I was there with DCVR [1]. We're a social meetup group for entrepreneurs and
hobbyists in the Washington DC area centered around virtual reality. We
decided to organize and put a booth together to help promote our individual
projects, while also trying to grow our local community for our meetups. But
otherwise, in regards to my projects, I was there myself.

Since you sound like you're in the area, please come to our next DCVR meetup.
They are a lot of fun and it's probably one of the best ways to get involved
with VR from scratch right now.

[0] [https://twitter.com/nullspacevr](https://twitter.com/nullspacevr)

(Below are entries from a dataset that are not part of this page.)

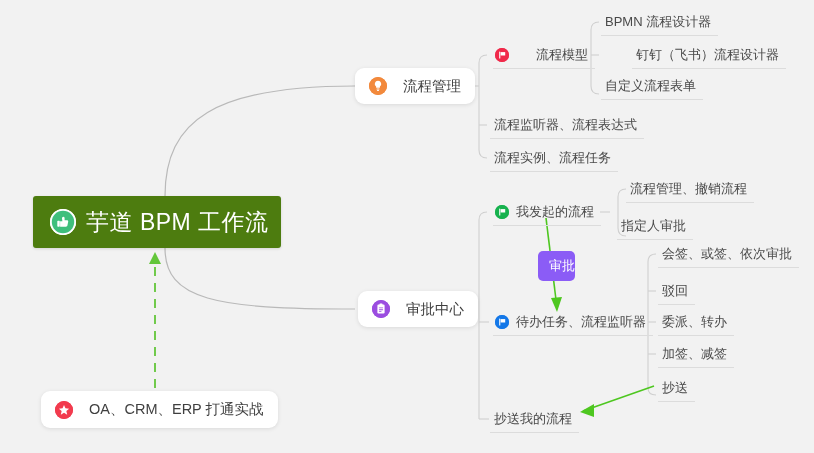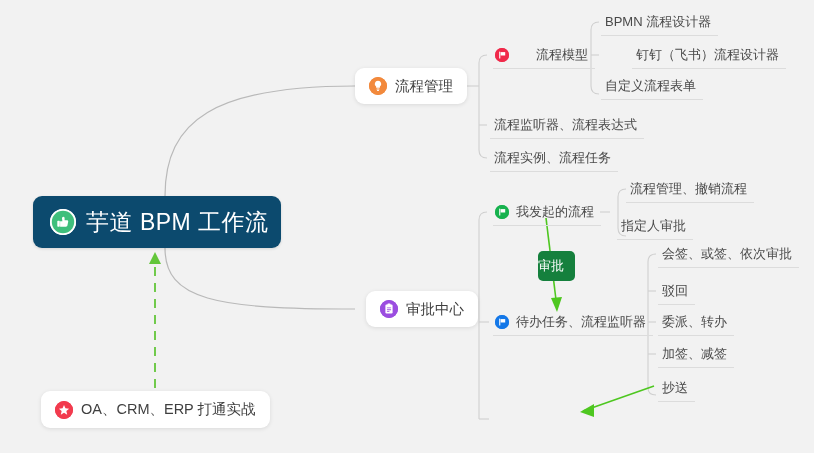--- a/index.html
+++ b/index.html
@@ -64,6 +64,7 @@
     height: 36px;
     font-size: 14.5px;
     color: #3f3f3f;
+    gap: 8px;
   }
   .card .label { margin-left: 8px; }
 

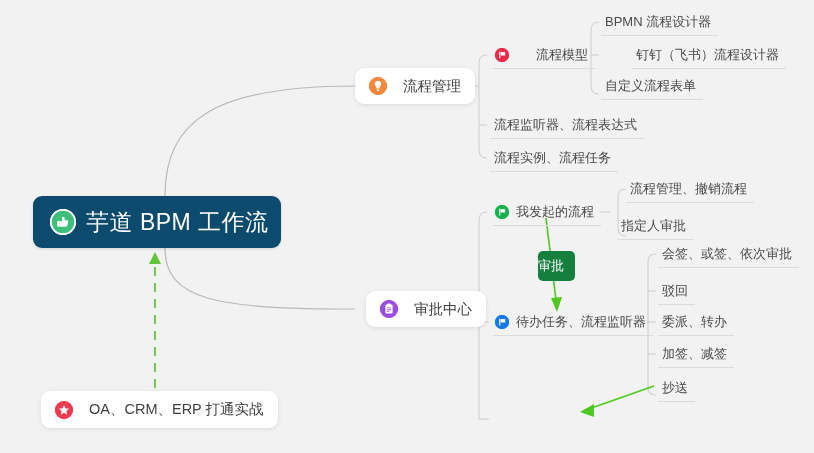--- a/index.html
+++ b/index.html
@@ -45,8 +45,8 @@
     top: 196px;
     width: 248px;
     height: 52px;
-    background: #0c4a6e;
-    border-radius: 9px;
+    background: #4d7c0f;
+    border-radius: 3px;
     padding: 0 17px;
     box-shadow: 0 1px 3px rgba(0,0,0,0.12);
     color: #ffffff;

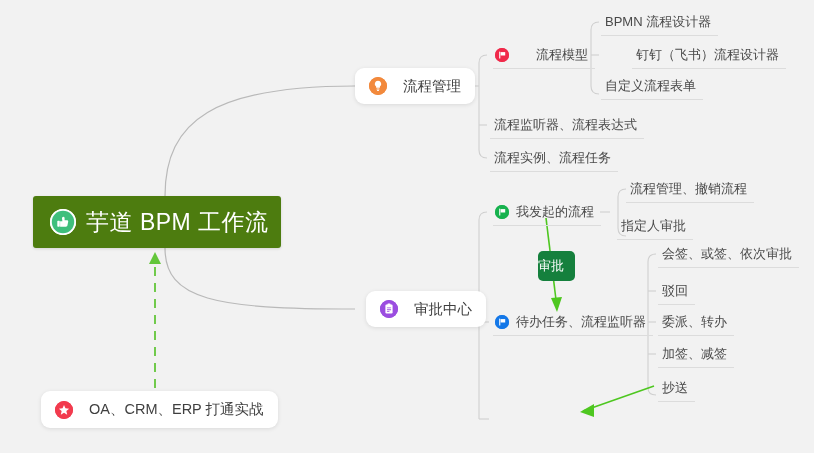--- a/index.html
+++ b/index.html
@@ -87,9 +87,9 @@
     top: 251px;
     width: 37px;
     height: 30px;
-    background: #15803d;
+    background: #8b5cf6;
     border-radius: 5px;
-    justify-content: flex-start;
+    justify-content: flex-end;
     color: #ffffff;
     font-size: 13px;
   }

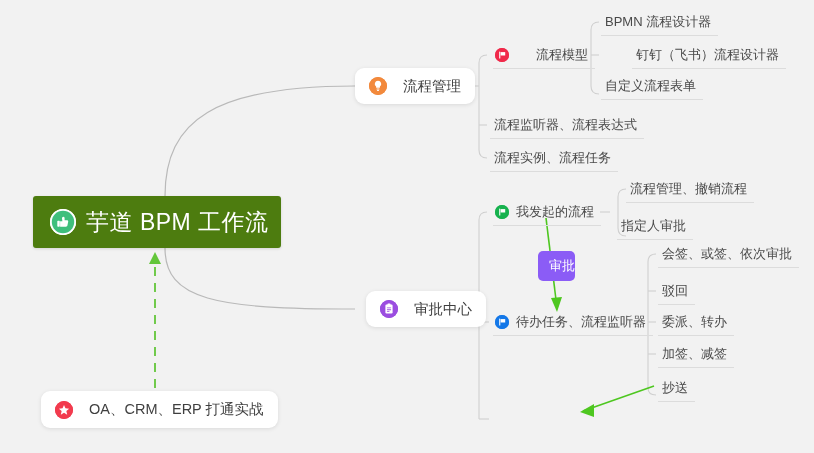--- a/index.html
+++ b/index.html
@@ -234,7 +234,7 @@
     <span class="label">自定义流程表单</span>
   </div>
 
-  <div class="node card" style="left:366px; top:291px;">
+  <div class="node card" style="left:358px; top:291px;">
     <span class="ic ic-md ic-clip">
       <svg width="18" height="18" viewBox="0 0 18 18">
         <circle cx="9" cy="9" r="9" fill="#9b4de0"></circle>

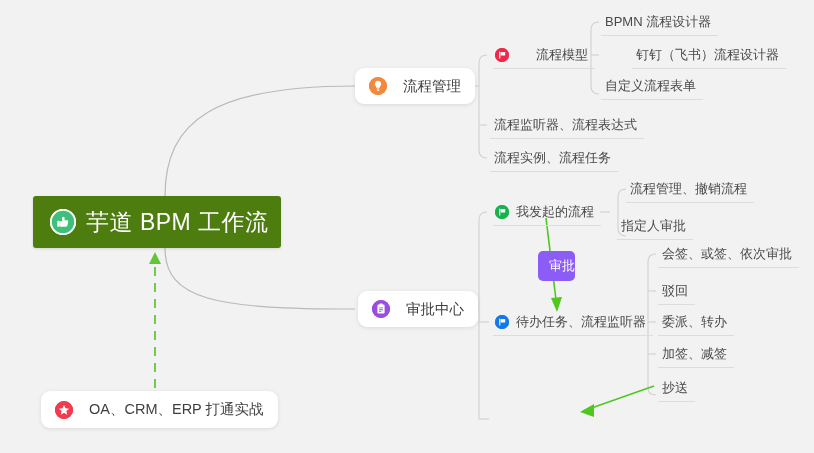--- a/index.html
+++ b/index.html
@@ -270,6 +270,9 @@
     <span class="label">待办任务、流程监听器</span>
   </div>
 
+  <div class="node leaf noicon" style="left:490px; top:405px;">
+    <span class="label">抄送我的流程</span>
+  </div>
 
   <div class="node leaf noicon" style="left:626px; top:175px;">
     <span class="label">流程管理、撤销流程</span>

[1] [http://www.meetup.com/Virtual-Reality-
DCVR/](http://www.meetup.com/Virtual-Reality-DCVR/)

------
Lancey
Was I the only one disappointed to hear that the knife couldn't be used as a
screwdriver? I would think that a game designer would be excited to allow the
pocket knife to be used as a separate, emergent solution to the puzzle. Don't
give the player a tool and then tell them it doesn't work. That's not
immersion, it's a tease.

------
hyperpallium
I liked "Fail Fast, and Follow the Fun" and emphasis on immersion.

But this article, like Carmack's pro-VR article, convinced me that VR isn't
ready. Before it was unacceptable latency for some motions; now it's motion
sickness.

But these are clever guys. One day it will be ready.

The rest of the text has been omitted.